--- PROBLEM DESCRIPTION ---
The answer must be every entry below, word for word, with the pictures left out.

-*-*-

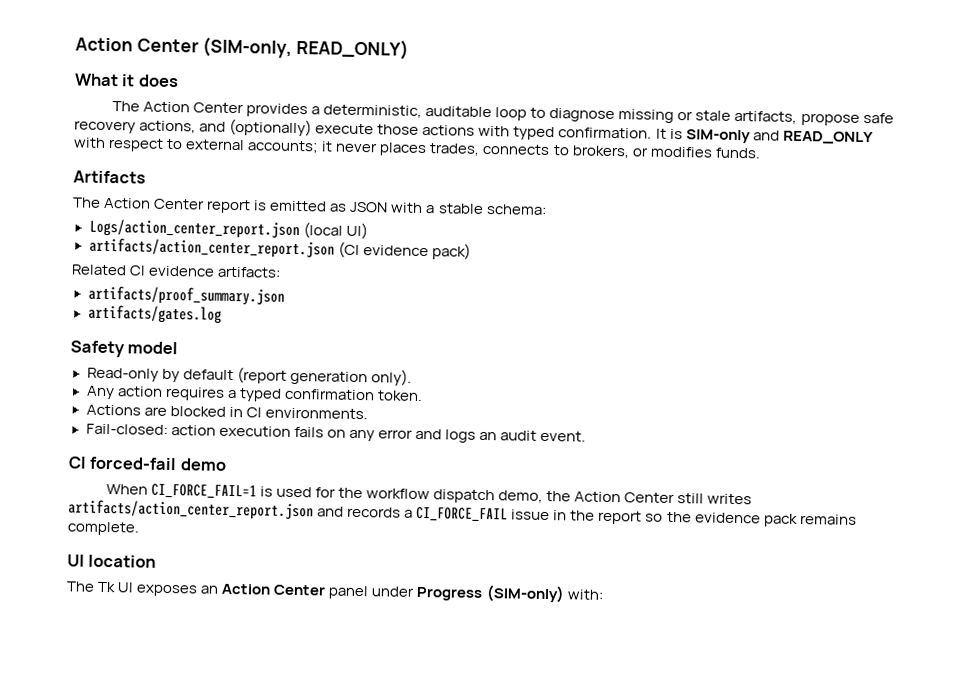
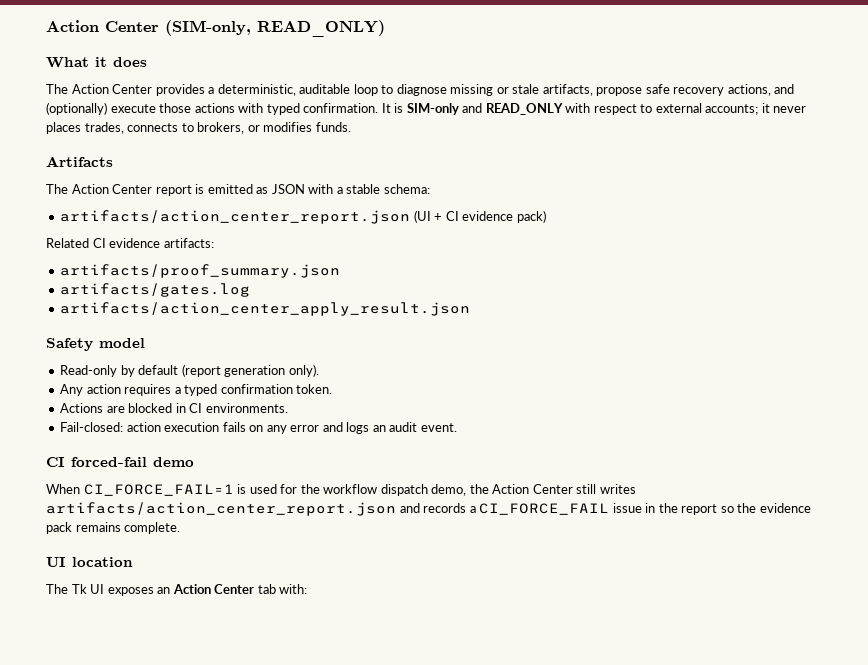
- Logs/action_center_report.json (local UI)
- artifacts/action_center_report.json (CI evidence pack)
+ artifacts/action_center_report.json (UI + CI evidence pack)
+ artifacts/action_center_apply_result.json
- The Tk UI exposes an Action Center panel under Progress (SIM-only) with:
+ The Tk UI exposes an Action Center tab with:

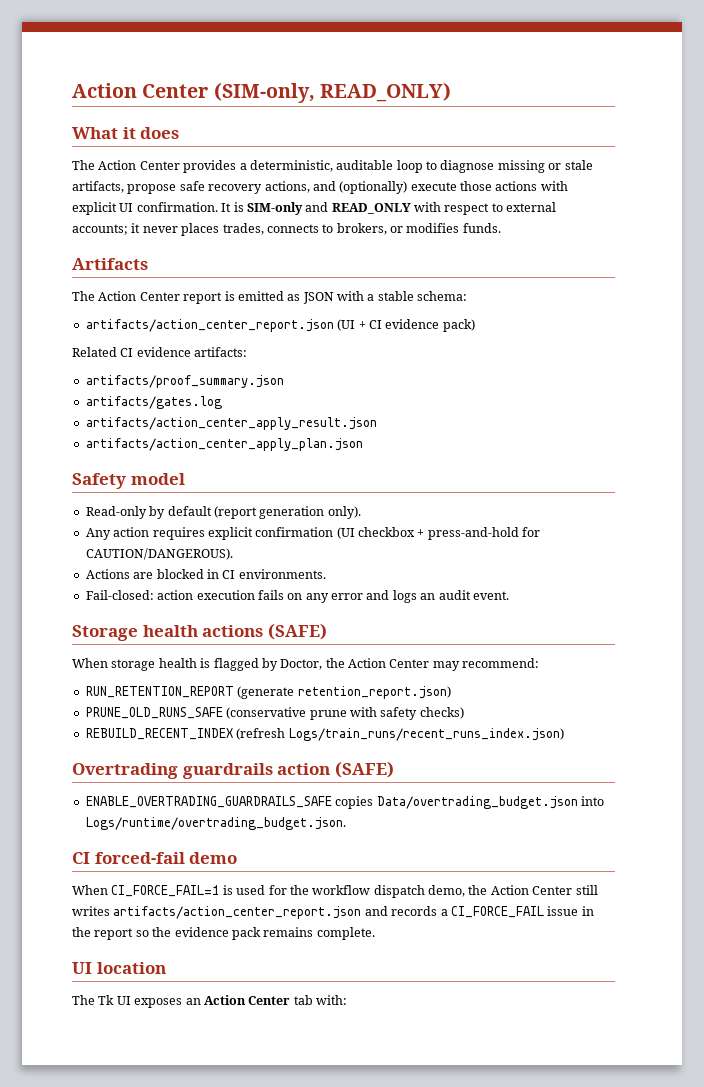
- The Action Center provides a deterministic, auditable loop to diagnose missing or stale artifacts, propose safe recovery actions, and (optionally) execute those actions with typed confirmation.
+ The Action Center provides a deterministic, auditable loop to diagnose missing or stale artifacts, propose safe recovery actions, and (optionally) execute those actions with explicit UI confirmation.
+ artifacts/action_center_apply_plan.json
- Any action requires a typed confirmation token.
+ Any action requires explicit confirmation (UI checkbox + press-and-hold for CAUTION/DANGEROUS).
+ Storage health actions (SAFE)
+ When storage health is flagged by Doctor, the Action Center may recommend:
+ RUN_RETENTION_REPORT (generate retention_report.json)
+ PRUNE_OLD_RUNS_SAFE (conservative prune with safety checks)
+ REBUILD_RECENT_INDEX (refresh Logs/train_runs/recent_runs_index.json)
+ Overtrading guardrails action (SAFE)
+ ENABLE_OVERTRADING_GUARDRAILS_SAFE copies Data/overtrading_budget.json into Logs/runtime/overtrading_budget.json.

-*-*-

--- ANSWER AREA ---
- Logs/action_center_report.json (local UI)
- artifacts/action_center_report.json (CI evidence pack)
+ artifacts/action_center_report.json (UI + CI evidence pack)
+ artifacts/action_center_apply_result.json
- The Tk UI exposes an Action Center panel under Progress (SIM-only) with:
+ The Tk UI exposes an Action Center tab with:

- The Action Center provides a deterministic, auditable loop to diagnose missing or stale artifacts, propose safe recovery actions, and (optionally) execute those actions with typed confirmation.
+ The Action Center provides a deterministic, auditable loop to diagnose missing or stale artifacts, propose safe recovery actions, and (optionally) execute those actions with explicit UI confirmation.
+ artifacts/action_center_apply_plan.json
- Any action requires a typed confirmation token.
+ Any action requires explicit confirmation (UI checkbox + press-and-hold for CAUTION/DANGEROUS).
+ Storage health actions (SAFE)
+ When storage health is flagged by Doctor, the Action Center may recommend:
+ RUN_RETENTION_REPORT (generate retention_report.json)
+ PRUNE_OLD_RUNS_SAFE (conservative prune with safety checks)
+ REBUILD_RECENT_INDEX (refresh Logs/train_runs/recent_runs_index.json)
+ Overtrading guardrails action (SAFE)
+ ENABLE_OVERTRADING_GUARDRAILS_SAFE copies Data/overtrading_budget.json into Logs/runtime/overtrading_budget.json.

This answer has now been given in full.